Le litige qui oppose Orano et le gouvernement nigérien sur l’exploitation de l’uranium, demeure une affaire commerciale complexe qui depuis plusieurs mois se fondent principalement sur des allégations favorables au camp de la junte nigérienne. Mais les récents événements soulèvent de sérieux doutes sur la véracité et la légalité de ces allégations.
Le 19 juin 2025, le Niger annonçait la nationalisation de la SOMAÏR, jusqu’alors exploitée majoritairement (63,4 %) par Orano. Cette décision, présentée comme une restitution souveraine des “richesses nationales”, a ravivé des polémiques sur la gestion, la valeur et l’intégrité des ressources minières du pays. Mais derrière les discours officiels, plusieurs points restent flous — ou volontairement tus. Les accusations portées contre Orano, les ventes d’uranium, et la prétendue découverte de déchets radioactifs reposent sur des affirmations dont la vérification publique est incertaine.
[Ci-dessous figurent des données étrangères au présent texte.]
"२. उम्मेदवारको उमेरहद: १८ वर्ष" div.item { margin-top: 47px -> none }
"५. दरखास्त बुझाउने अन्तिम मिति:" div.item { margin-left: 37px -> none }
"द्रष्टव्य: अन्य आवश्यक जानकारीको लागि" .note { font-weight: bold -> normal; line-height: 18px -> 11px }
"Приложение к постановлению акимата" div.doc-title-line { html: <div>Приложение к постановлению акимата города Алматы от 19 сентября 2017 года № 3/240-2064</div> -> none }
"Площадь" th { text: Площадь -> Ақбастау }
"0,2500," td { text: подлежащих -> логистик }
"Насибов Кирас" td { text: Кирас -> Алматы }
Contrairement à des minerais de surface (calcaire, phosphate…), l’uranium exige des techniques d’extraction et de traitement complexes, coûteuses et dangereuses. Son extraction ne se résume pas à un simple “cueillette”. Il faut des installations industrielles, des procédés de lixiviation ou de transformation chimique, des contrôles radiologiques, des infrastructures de transport sécurisé.
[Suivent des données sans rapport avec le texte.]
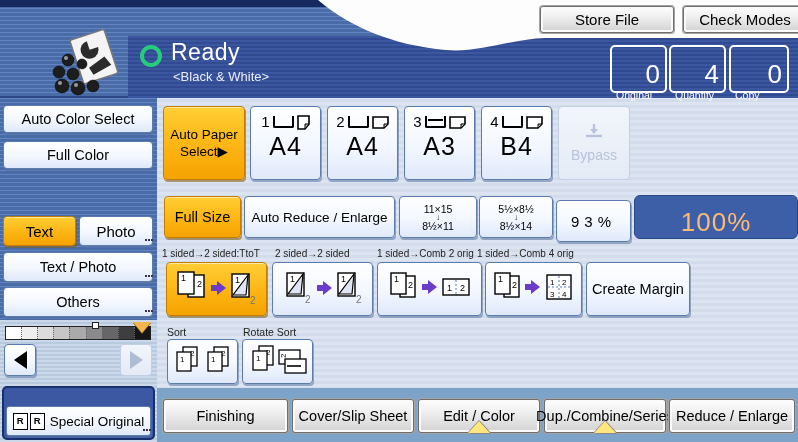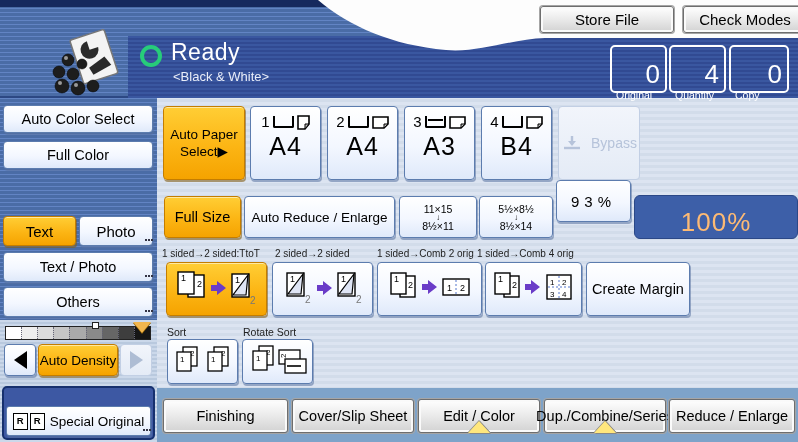"Bypass" div.abs { flex-direction: row -> column; width: 82px -> 72px }
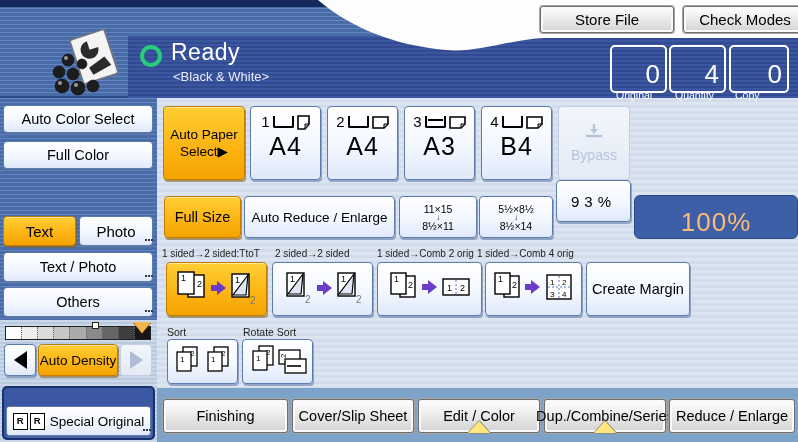"93%" div.abs { top: 180px -> 200px }
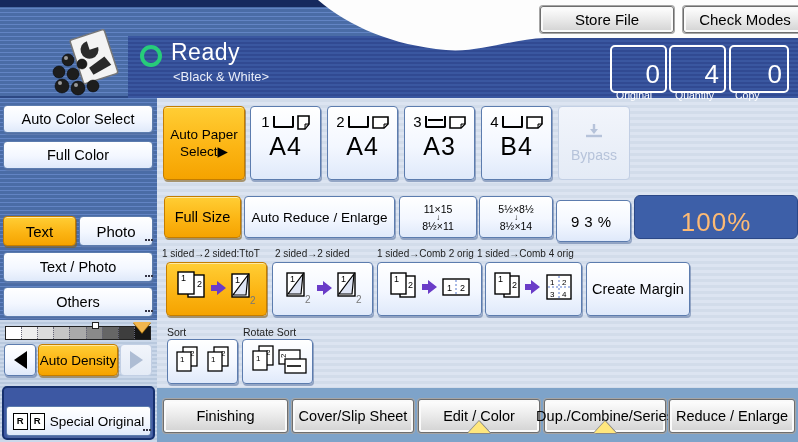"Auto Density" div.abs { html: <div> <span>Auto Density</span> </div> -> none }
Or, présenter l’uranium comme une ressource “facilement extractible” relève de la simplification — voire de la désinformation. L’exploitation historique de l’uranium nigérien par Orano (via la SOMAÏR ou précédemment la COMINAK) reposait sur un savoirfaire industriel, non sur des fouilles artisanales. C’est cette dimension technique complexe qui justifie les investissements et la précaution nécessaires — ce que les récents discours gouvernementaux semblent occulter.
Selon des sources proches du gouvernement nigérien, avant la nationalisation, l’uranium exploité par la SOMAÏR était vendu aux actionnaires selon des prix définis d’un commun accord — soit indexés aux marchés internationaux, soit fixés annuellement près des cours mondiaux.
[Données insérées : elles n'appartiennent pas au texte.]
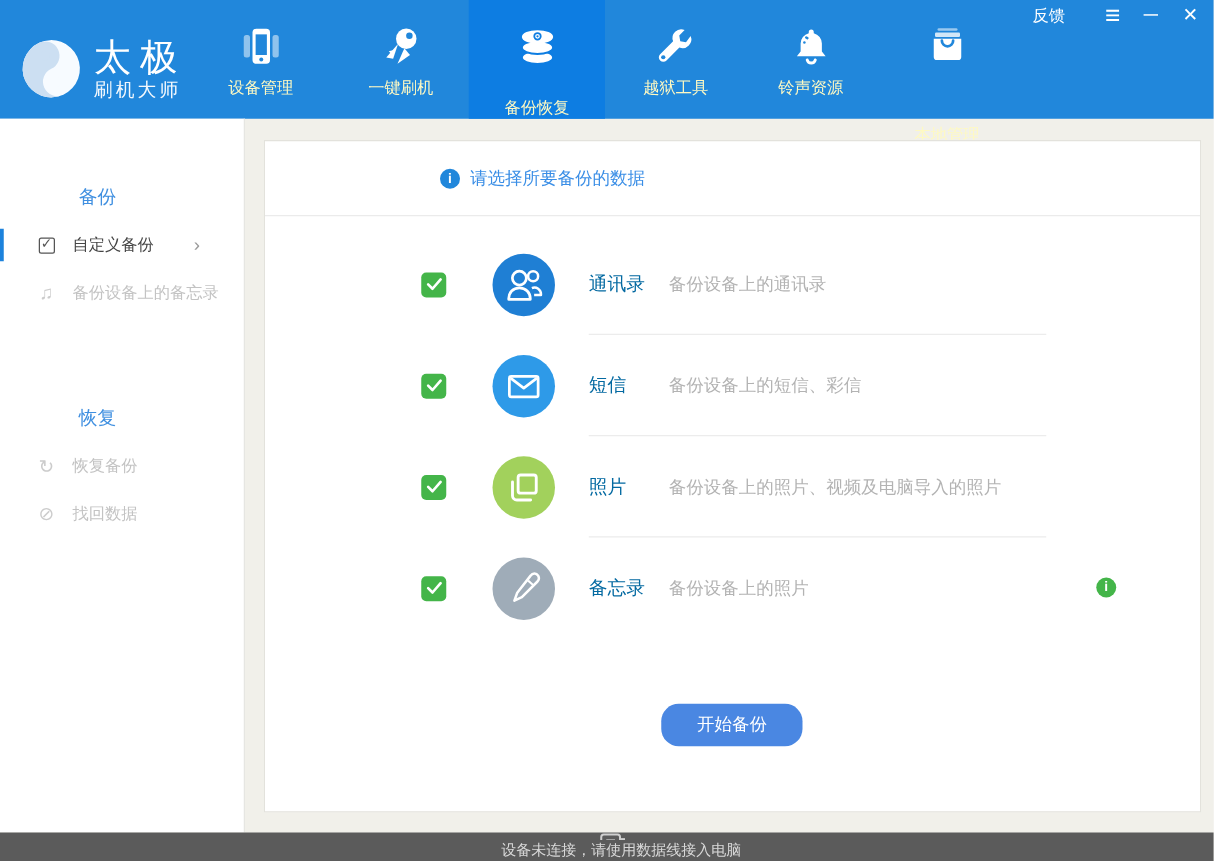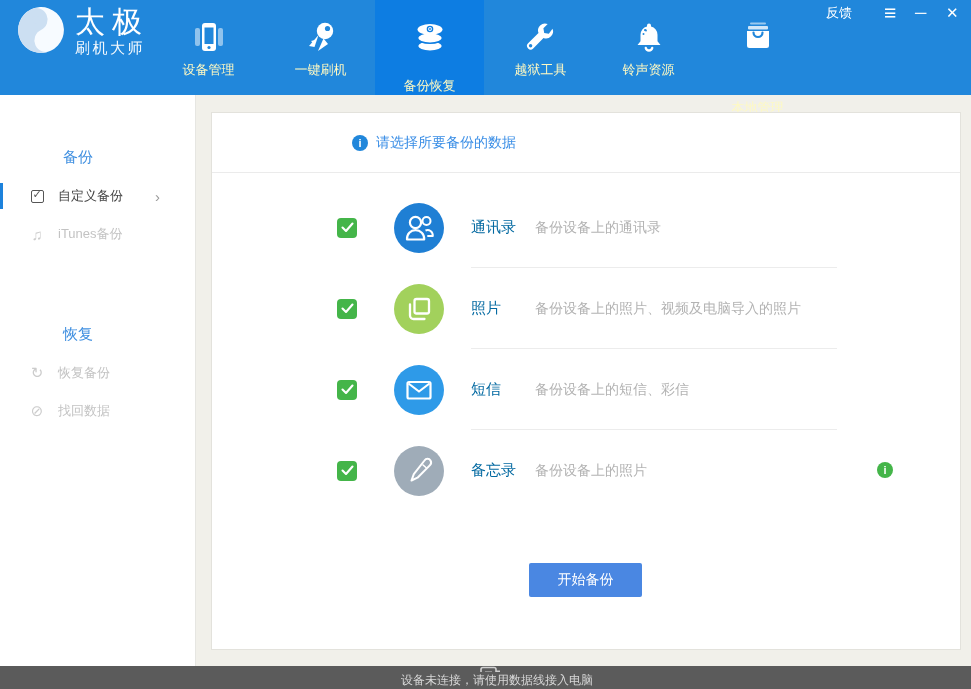"太极" .logo { top: 5px -> 30px }
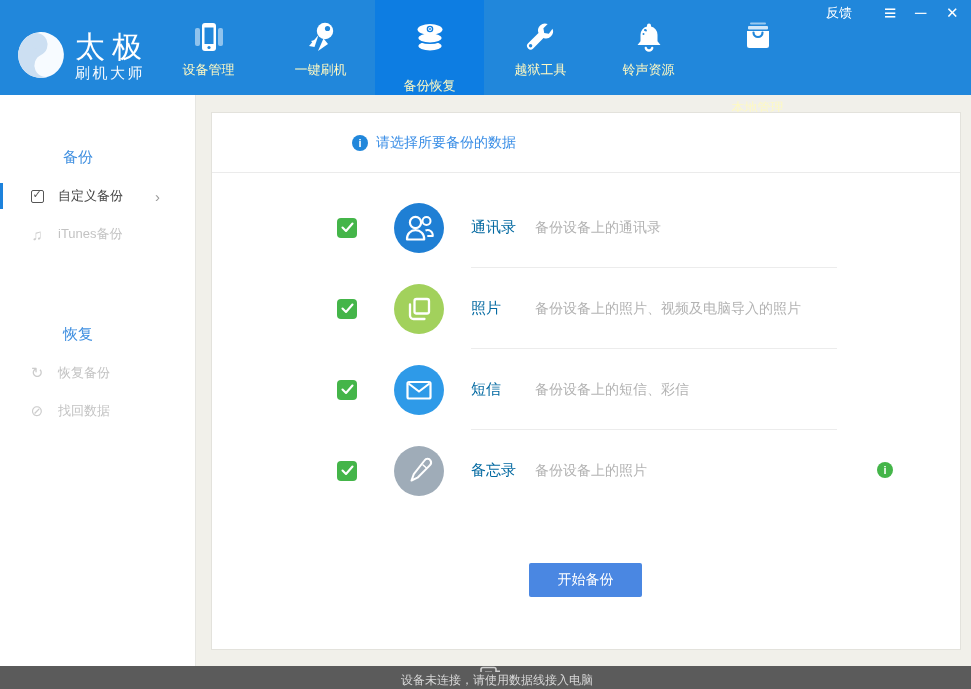"iTunes备份" span { text: iTunes备份 -> 备份设备上的备忘录 }
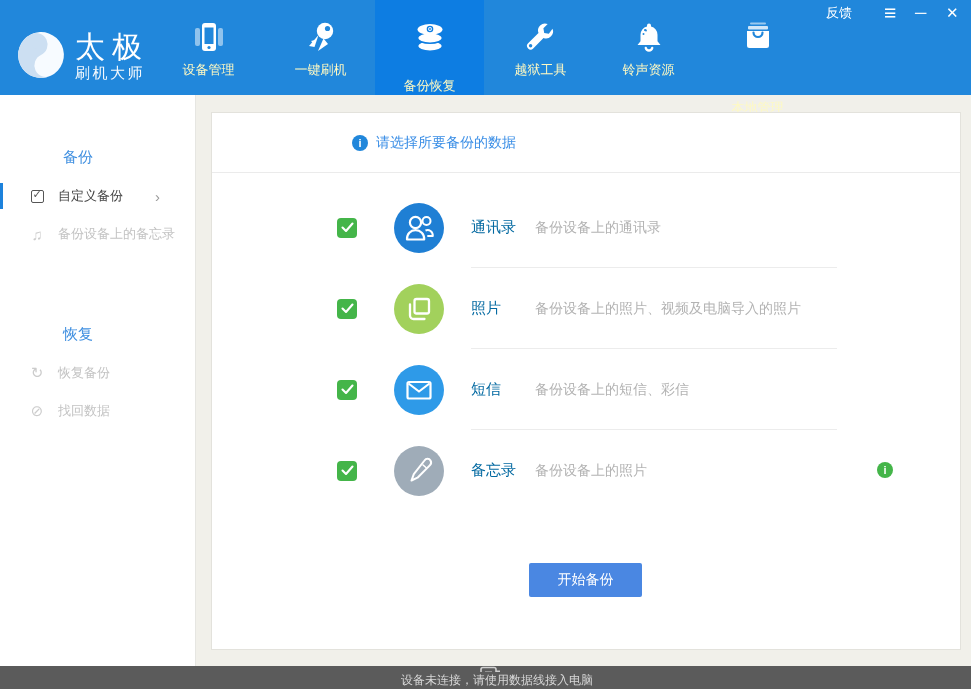"照片" div.row { order: before "短信" -> after "短信" }
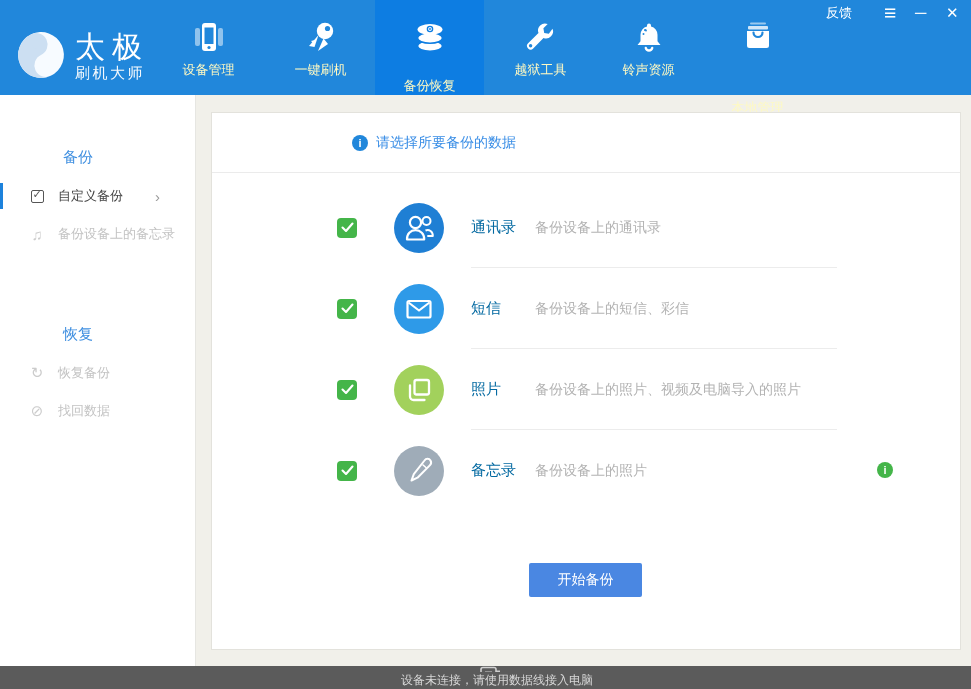"开始备份" .start-btn { border-radius: 2px -> 14px }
L’affirmation selon laquelle l’uranium aurait été vendu à un “prix dérisoire” ne repose donc pas sur un mode de tarification marginal ou sauvage, mais sur un mécanisme standard pratiqué dans les pays producteurs. Les prix de cession était fait de manière consensuelle en intelligence avec le gouvernement et les divers administeurs parmi lesquels figuraient les représentants de l’Etat. L’État nigérien partageait l’exploitation avec Orano, via la SOPAMIN, ce qui rend l’argument de sousvalorisation très discutable.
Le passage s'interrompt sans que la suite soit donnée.